* [Work order] Filter the entries for the word "spacing". Copy each line in which it occurs.

* [Provided data]
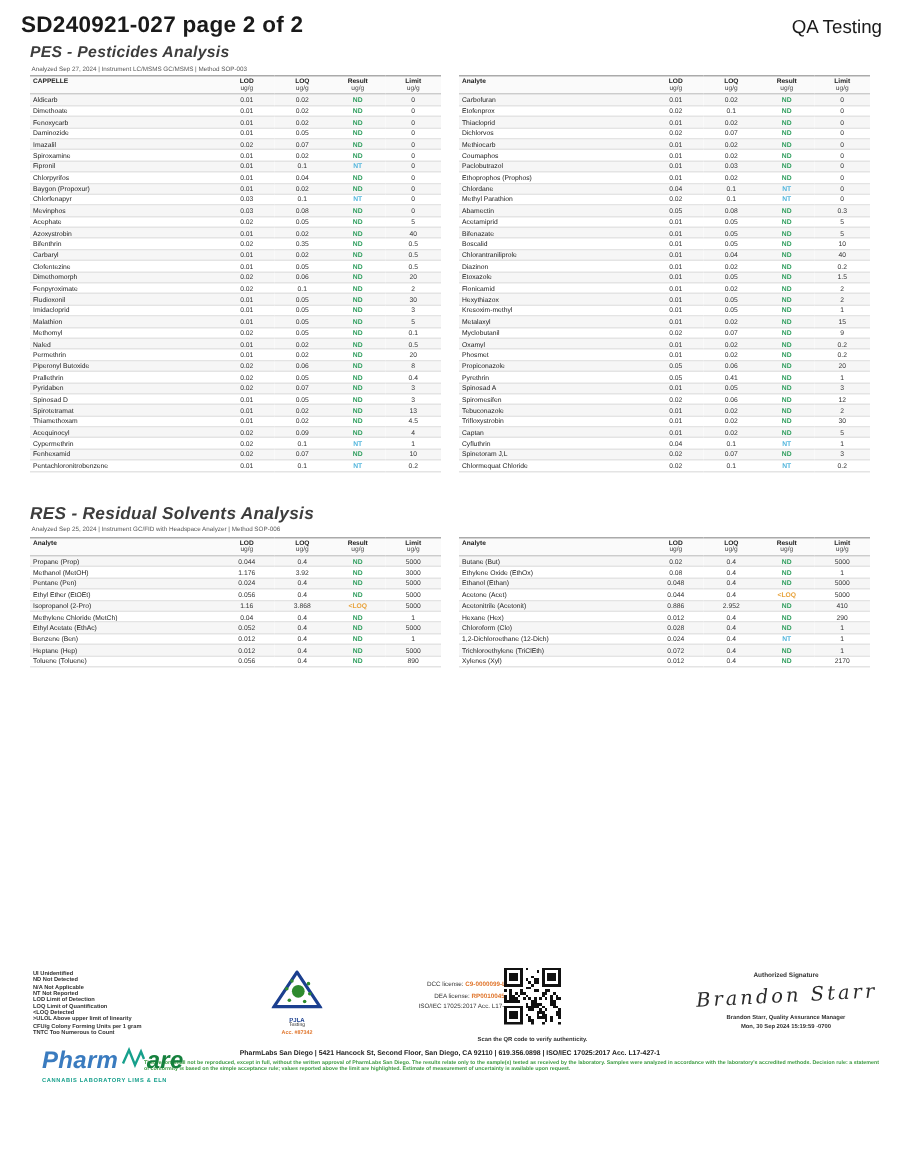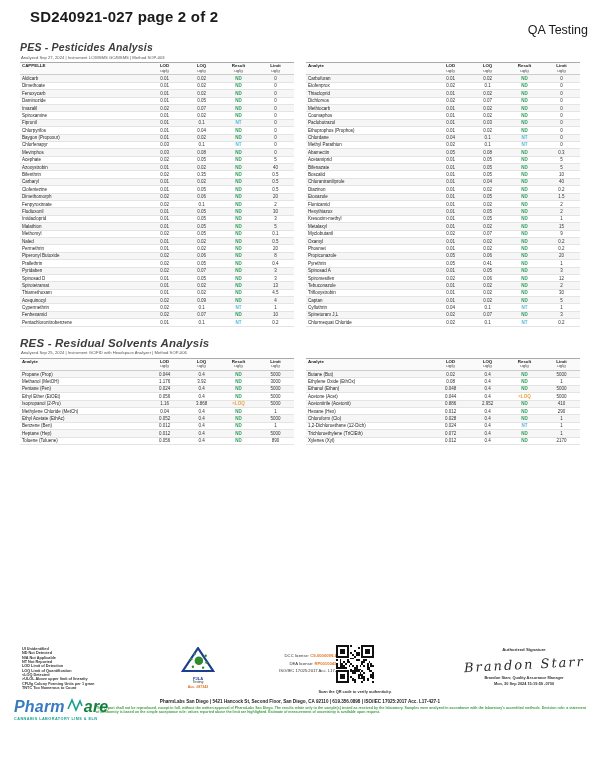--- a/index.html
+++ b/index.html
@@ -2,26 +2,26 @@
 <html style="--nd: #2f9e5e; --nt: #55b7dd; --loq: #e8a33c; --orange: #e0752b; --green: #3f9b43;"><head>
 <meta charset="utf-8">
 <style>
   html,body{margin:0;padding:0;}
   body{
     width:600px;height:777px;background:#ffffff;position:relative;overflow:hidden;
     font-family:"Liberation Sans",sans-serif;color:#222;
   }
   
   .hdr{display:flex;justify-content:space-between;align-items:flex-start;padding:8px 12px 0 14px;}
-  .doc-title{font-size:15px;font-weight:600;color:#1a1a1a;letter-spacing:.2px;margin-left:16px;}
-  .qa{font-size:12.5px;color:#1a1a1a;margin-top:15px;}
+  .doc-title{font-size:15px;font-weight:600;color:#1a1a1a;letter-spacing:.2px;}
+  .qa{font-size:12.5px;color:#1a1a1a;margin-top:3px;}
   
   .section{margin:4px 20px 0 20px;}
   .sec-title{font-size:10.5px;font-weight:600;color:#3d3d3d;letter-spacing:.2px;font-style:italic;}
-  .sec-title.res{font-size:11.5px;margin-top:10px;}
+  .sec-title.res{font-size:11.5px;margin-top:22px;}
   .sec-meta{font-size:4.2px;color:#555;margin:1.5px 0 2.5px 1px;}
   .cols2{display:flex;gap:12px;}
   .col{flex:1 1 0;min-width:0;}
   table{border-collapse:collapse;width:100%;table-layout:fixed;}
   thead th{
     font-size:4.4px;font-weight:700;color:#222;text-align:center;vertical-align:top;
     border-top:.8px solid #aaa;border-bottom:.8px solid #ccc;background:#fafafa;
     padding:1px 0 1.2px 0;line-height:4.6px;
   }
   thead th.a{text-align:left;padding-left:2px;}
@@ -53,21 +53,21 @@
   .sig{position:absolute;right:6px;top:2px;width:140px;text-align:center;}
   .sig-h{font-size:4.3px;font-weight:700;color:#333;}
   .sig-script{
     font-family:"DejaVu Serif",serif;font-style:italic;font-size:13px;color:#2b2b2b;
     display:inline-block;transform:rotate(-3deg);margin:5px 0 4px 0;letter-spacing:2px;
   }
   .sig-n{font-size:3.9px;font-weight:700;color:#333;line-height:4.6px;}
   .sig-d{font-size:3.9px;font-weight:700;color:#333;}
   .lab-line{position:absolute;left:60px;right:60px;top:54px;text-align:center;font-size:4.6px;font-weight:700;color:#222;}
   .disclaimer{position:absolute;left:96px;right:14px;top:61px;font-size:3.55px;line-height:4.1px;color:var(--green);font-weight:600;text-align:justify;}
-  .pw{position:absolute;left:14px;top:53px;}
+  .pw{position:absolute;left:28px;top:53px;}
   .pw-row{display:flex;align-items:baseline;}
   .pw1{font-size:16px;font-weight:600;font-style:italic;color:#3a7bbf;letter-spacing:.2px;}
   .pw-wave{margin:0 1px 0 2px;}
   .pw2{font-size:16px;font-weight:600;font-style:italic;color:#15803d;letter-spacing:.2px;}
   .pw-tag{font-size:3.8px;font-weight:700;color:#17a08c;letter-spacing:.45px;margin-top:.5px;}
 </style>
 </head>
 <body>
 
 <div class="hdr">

* [Response for this exercise]
-  .doc-title{font-size:15px;font-weight:600;color:#1a1a1a;letter-spacing:.2px;margin-left:16px;}
+  .doc-title{font-size:15px;font-weight:600;color:#1a1a1a;letter-spacing:.2px;}
   .sec-title{font-size:10.5px;font-weight:600;color:#3d3d3d;letter-spacing:.2px;font-style:italic;}
     display:inline-block;transform:rotate(-3deg);margin:5px 0 4px 0;letter-spacing:2px;
   .pw1{font-size:16px;font-weight:600;font-style:italic;color:#3a7bbf;letter-spacing:.2px;}
   .pw2{font-size:16px;font-weight:600;font-style:italic;color:#15803d;letter-spacing:.2px;}
   .pw-tag{font-size:3.8px;font-weight:700;color:#17a08c;letter-spacing:.45px;margin-top:.5px;}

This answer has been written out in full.